What to work on: A full, word-for-word copy of the listing below is needed; leave the images out of it.

Data for processing:
------------------------------------

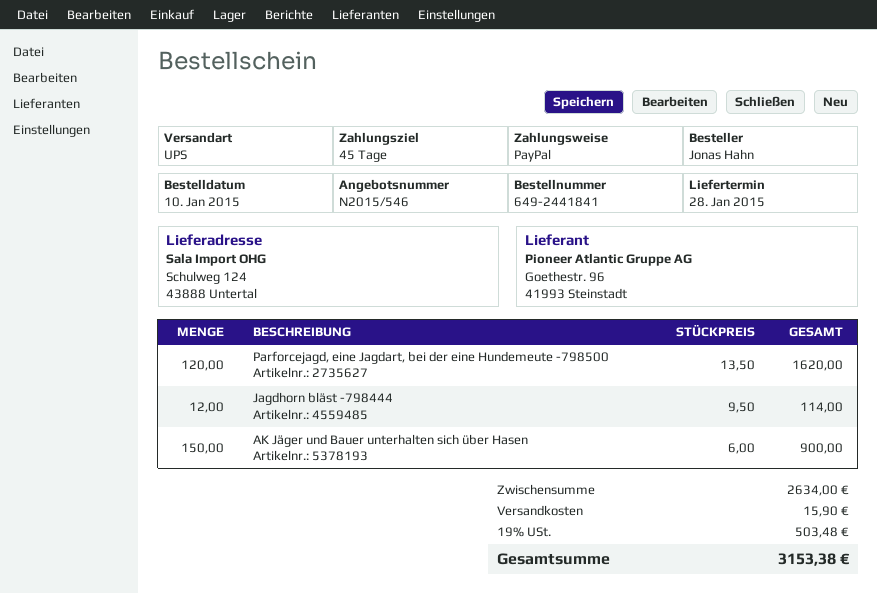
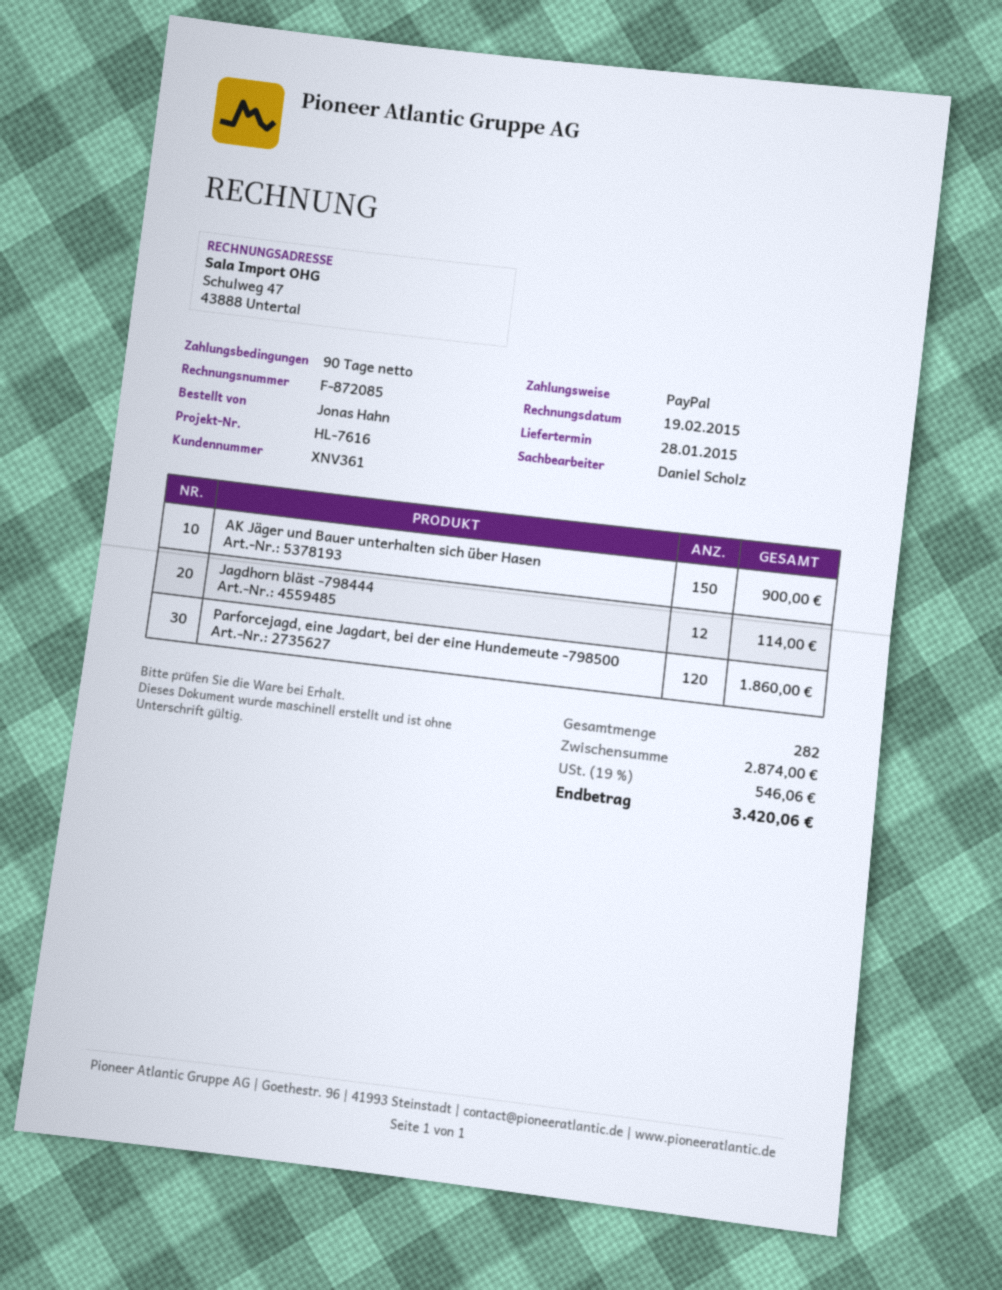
payment terms: 45 days -> 90 days
Parforcejagd, eine Jagdart, bei der eine Hundemeute -798500: 120 for 1620.00 -> 120 for 1860.00
subtotal: 2634.00 -> 2874.00
shipping: 15.90 -> none
tax: 19% = 503.48 -> 19% = 546.06
total: 3153.38 -> 3420.06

------------------------------------

Expected output:
payment terms: 45 days -> 90 days
Parforcejagd, eine Jagdart, bei der eine Hundemeute -798500: 120 for 1620.00 -> 120 for 1860.00
subtotal: 2634.00 -> 2874.00
shipping: 15.90 -> none
tax: 19% = 503.48 -> 19% = 546.06
total: 3153.38 -> 3420.06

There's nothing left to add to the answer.